Com The Tortured Poets Department assistimos, pela primeira vez, a críticas pouco favoráveis e, ao contrário do que imaginávamos, não houve nenhuma tentativa de assassinato dos críticos que emitiram opiniões menos abonatórias; as Swifties fizeram menos barulho do que imaginávamos; houve até algumas fãs a balbuciar algum desagrado com a escassez de grandes canções no disco.
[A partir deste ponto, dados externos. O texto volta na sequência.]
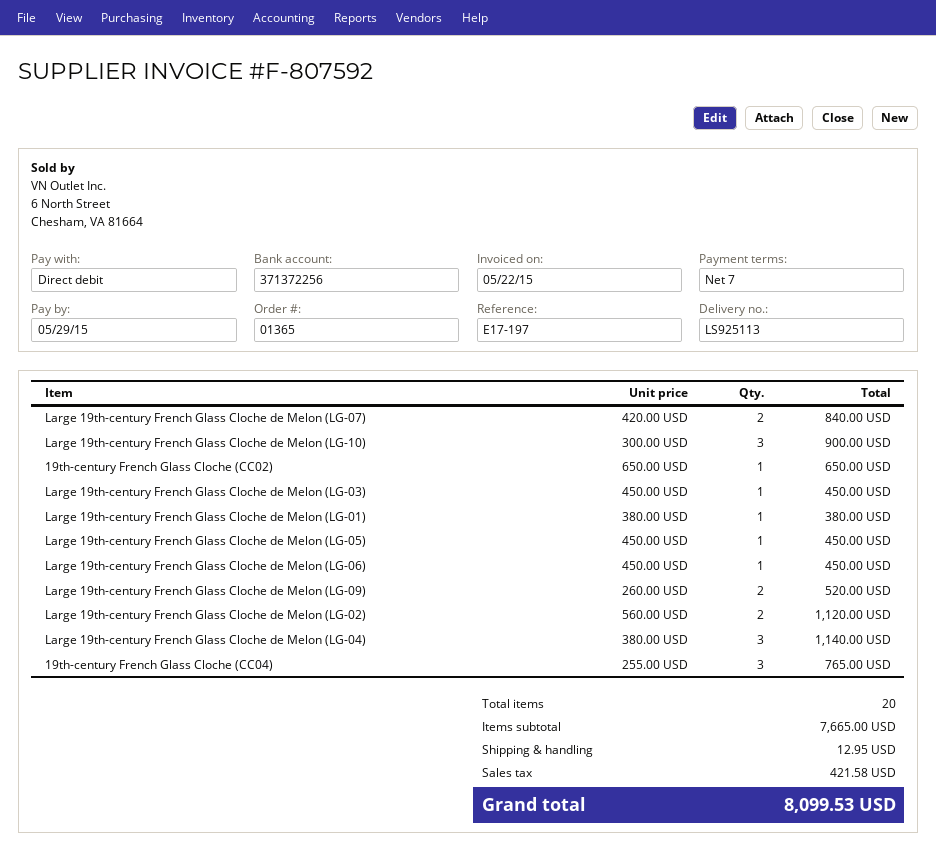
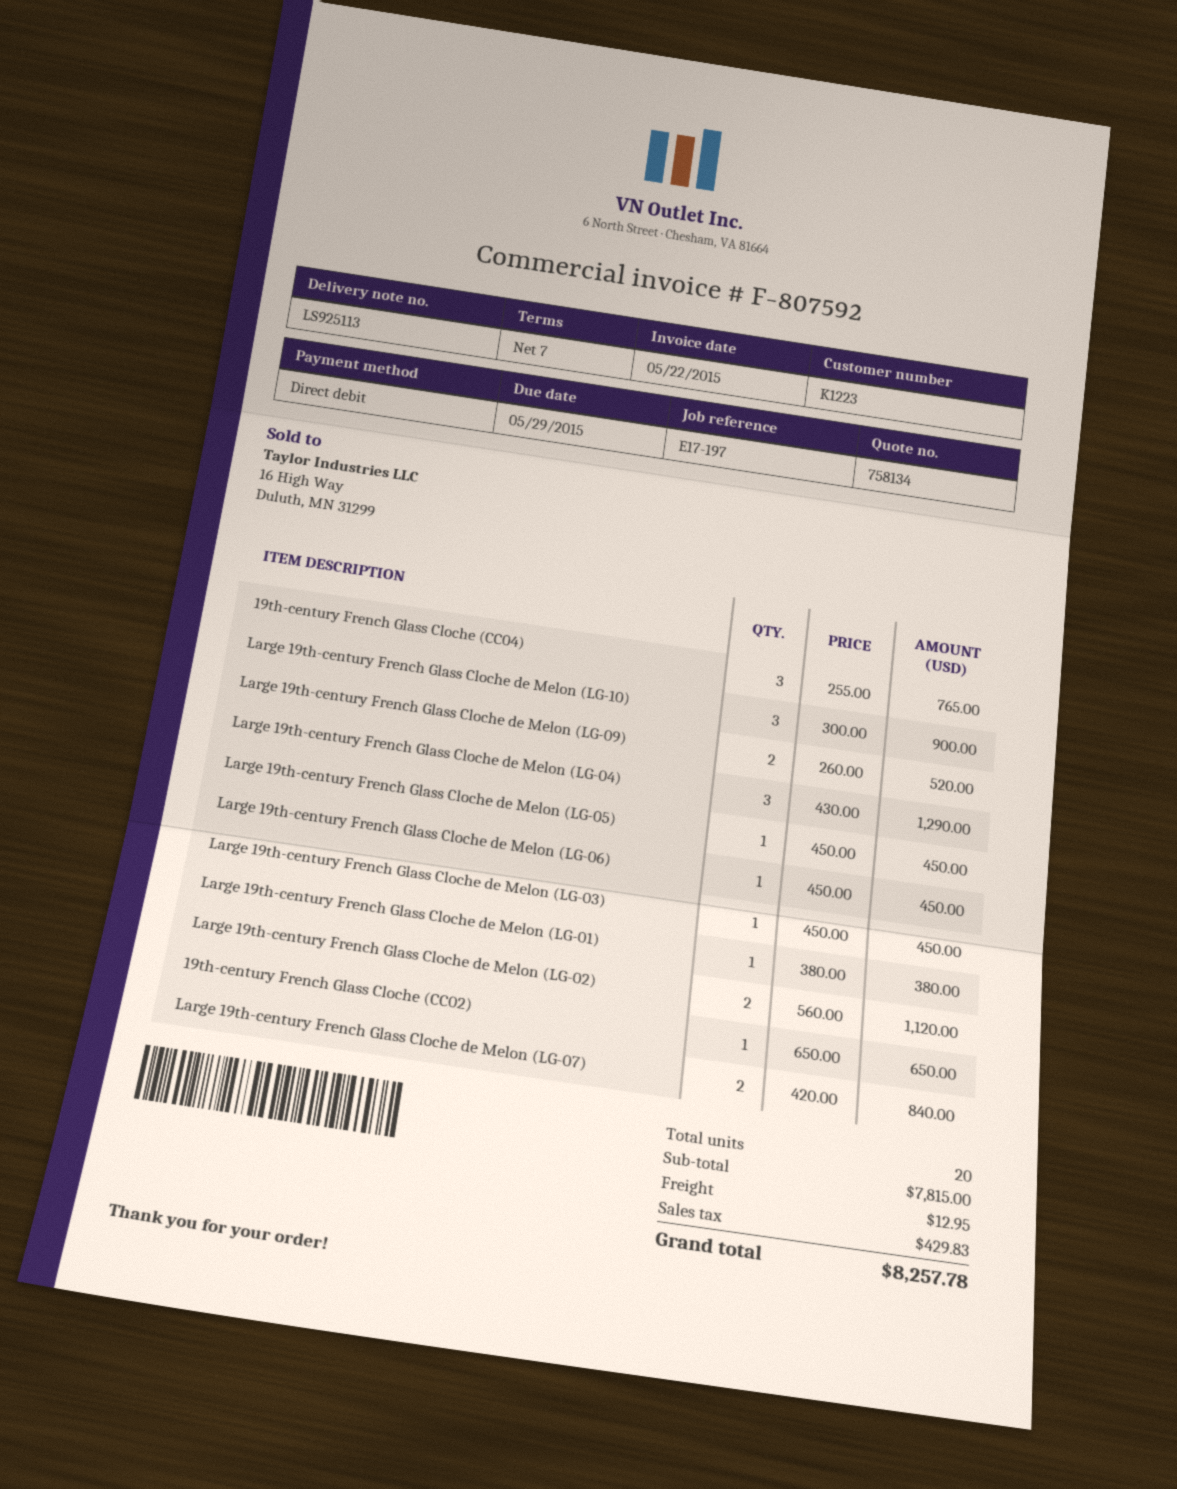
Large 19th-century French Glass Cloche de Melon (LG-04): 3 x 380.00 = 1140.00 -> 3 x 430.00 = 1290.00
subtotal: 7665.00 -> 7815.00
tax: 421.58 -> 429.83
total: 8099.53 -> 8257.78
Há uma espécie de cansaço acumulado – Taylor, a avaliar por algumas letras do último disco, está um pouco saturada de ter a sua vida espiolhada a cada segundo, e muito possivelmente o mundo está cansado de ter de debater cada passo de Taylor. Andamos há demasiado tempo a dar atenção a pop em que artistas fazem insinuações sobre a sua vida privada, em particular a amorosa – foi uma fase que talvez esteja a chegar ao fim; quando ouvimos Espresso, de Sabrina Carpenter (que vai ser o êxito de verão), não há uma frase que seja sobre a sua vida pessoal – é uma canção leve, de travo revivalista do disco-sound, em que nenhuma palavra é auto-referencial – e já está na altura de voltarmos a ter pop que fala da vida e não do artista que cantou a canção.
A Eras Tour é um colosso e continuará a sê-lo durante algum tempo. Os próximos discos de Taylor Swift continuarão a vender bem, mas menos. O mundo da pop gosta de ter os seus reis e rainhas, mas chega sempre o momento em que o mundo se cansa, em que se farta do mesmo assunto, em que precisa de um novo tema de conversa. Enquanto isso não acontece, cá estaremos a enumerar os feitos de Taylor Swift, como se de proezas atléticas se tratasse. Atléticas, mas não obrigatoriamente musicais – esse é um assunto cada vez mais menor no mundo de Taylor Swift.